Special-interest groups:
These use the political process to advance their position on particular issues such as gun control/fire arm disarmament, abortion or prayer in the public schools. Managers can never be sure whether an ad hoc group will form to oppose the company on some issue-waste disposal methods, etc
The media can give such groups instant national attention, and political action committees of such groups may use campaign contributions to influence legislators to vote in particular manner on issues of organizational interest. Managers must take both present and future special-interest groups into account when setting organizational strategy. Among the most important special interest groups are consumer advocates and environmentalists.

Media:
The economy and business activity have always been covered the media because these topics affect so many people. Today, though mass communication allow increasingly extensive and sophisticated coverage, ranging from general news reports to feature articles to

in-depth investigative exposes. The coverage is also more immediate, due to the increasing use of communication satellites.
Today, managers at most large organizations realize they operate in a fishbowl, where every action may be the subject of media scrutiny. To improve their communication with both internal and external audiences, they have developed sophisticated public relations and marketing departments. In addition, executives who regularly deal with the media often seek professional coaching to improve their ability to present information and opinions clearly and effectively. Some organizations provide training for all employees to help them respond capably in situations that may arise.

Labour unions:
Personnel specialists generally deal with an organization’s labour supply, sometimes supplemented other managers with specific hiring and negotiating responsibilities. They use multiple channels to locate workers with the various skills and experience the organization needs. When an organization employs labour union members, union and management normally engage in some form of collective bargaining to negotiate wages, working conditions, hours, etc.

Financial institutions:
Organizations depend on a variety of financial institutions, including commercial banks, investment banks, and insurance companies, to supply funds for maintaining and expanding their activities. Both new and well, established organizations may rely on short-term loans to finance current operations and on long-term loans to build new facilities or acquire new equipment.
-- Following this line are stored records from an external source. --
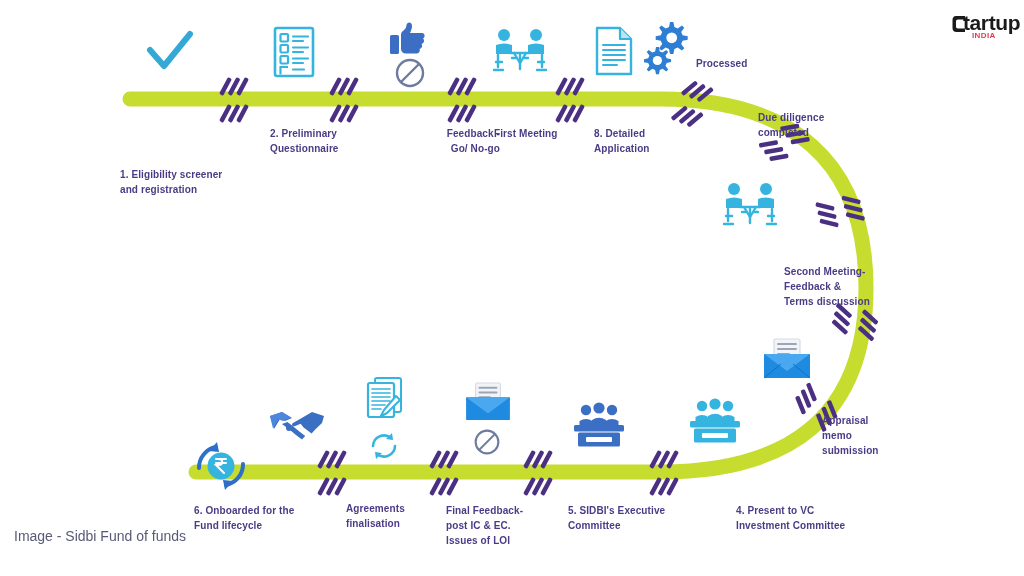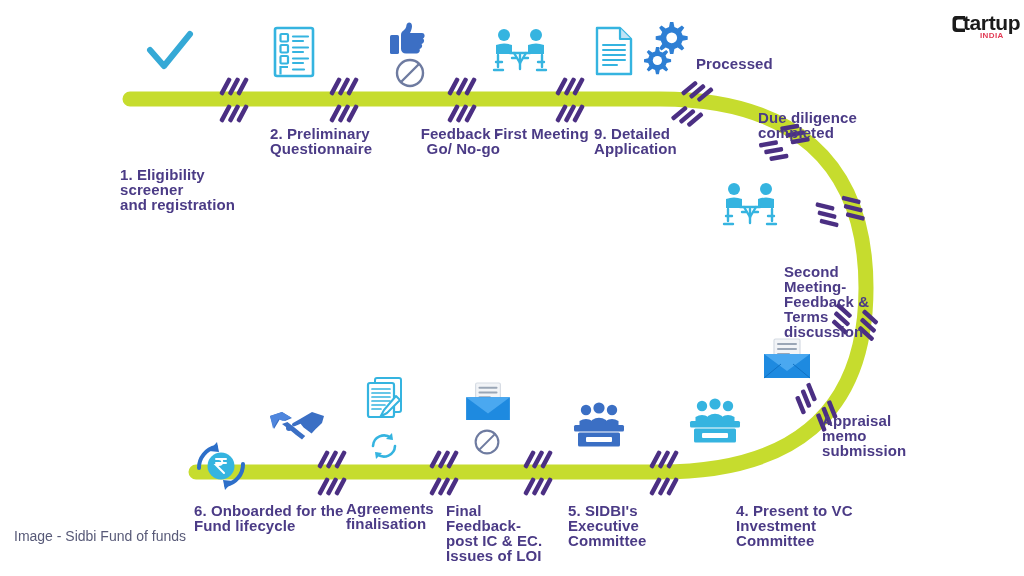--- a/index.html
+++ b/index.html
@@ -31,7 +31,7 @@
     line-height:19px;letter-spacing:-.4px;
   }
   #logo .lg-sub{
-    position:absolute;left:28px;top:21px;
+    position:absolute;left:20px;top:21px;
     font-size:8px;font-weight:bold;color:#e23b55;
     letter-spacing:.4px;line-height:9px;
   }

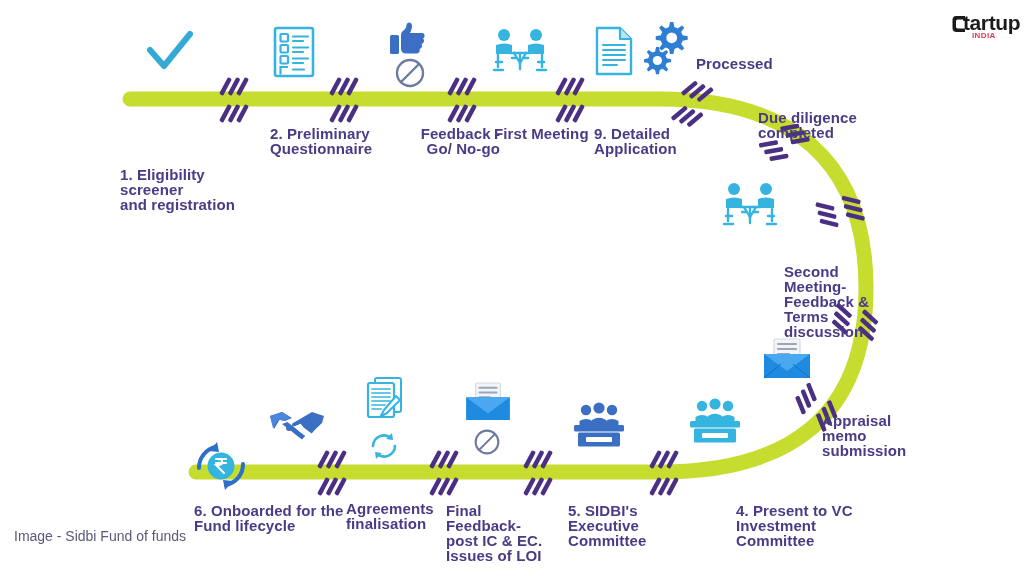--- a/index.html
+++ b/index.html
@@ -16,7 +16,7 @@
     position:absolute;
     color:#4b3b86;
     font-weight:bold;
-    font-size:15px;
+    font-size:10px;
     line-height:15px;
     letter-spacing:.1px;
     white-space:pre-line;

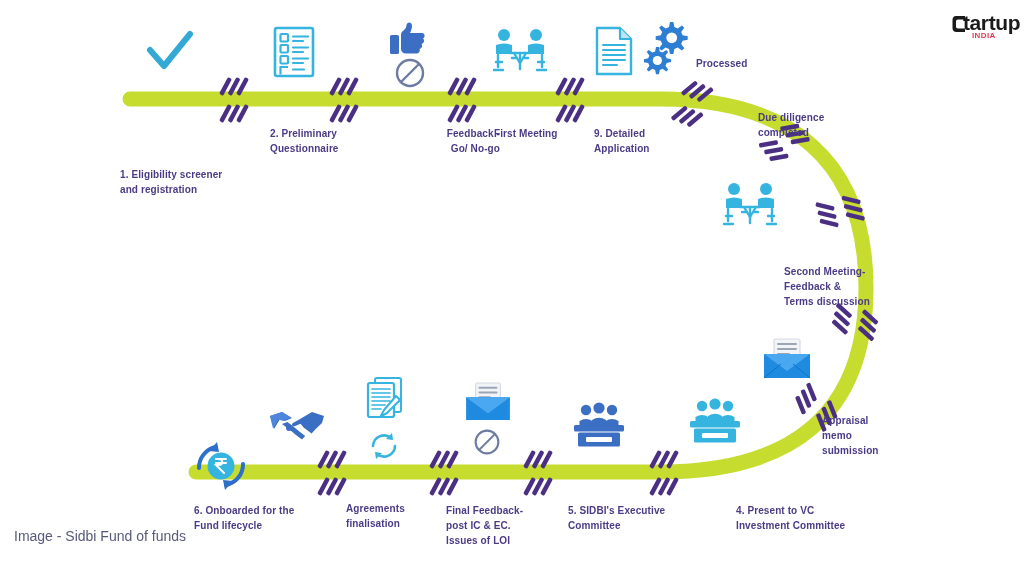--- a/index.html
+++ b/index.html
@@ -338,7 +338,7 @@
   <div class="lbl" style="left:390px;top:126px;width:110px;text-align:right;">Feedback -
 Go/ No-go</div>
   <div class="lbl" style="left:494px;top:126px;width:110px;">First Meeting</div>
-  <div class="lbl" style="left:594px;top:126px;width:110px;">9.  Detailed
+  <div class="lbl" style="left:594px;top:126px;width:110px;">8.  Detailed
 Application</div>
   <div class="lbl" style="left:696px;top:56px;width:100px;">Processed</div>
   <div class="lbl" style="left:758px;top:110px;width:110px;">Due diligence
Because effective working relationships with financial institutions are so vitally important, establishing and maintaining such relationships is normally the joint responsibility of the chief financial officer of the organization.

Competitors:
To increase its share of the market, an organization must take advantage of one of two opportunities:
– it must gain additional customers, either gathering a greater market share or finding ways to increase the size of the market itself; or
– it must beat its competitors in entering and winning in an expanding market
In either case, the organization must analyze the competition and establish a clearly defined marketing strategy in order to provide superior customer satisfaction.

Other stakeholder groups:
Each individual organization has a host of different stakeholders. For instance, a hospital will have to consider the Kenya Medical Association (KMA); groups of doctors, nurses, caregivers and patients. Every organization has a particular stakeholder map that is in essence a picture of the direct-action component of its external environment.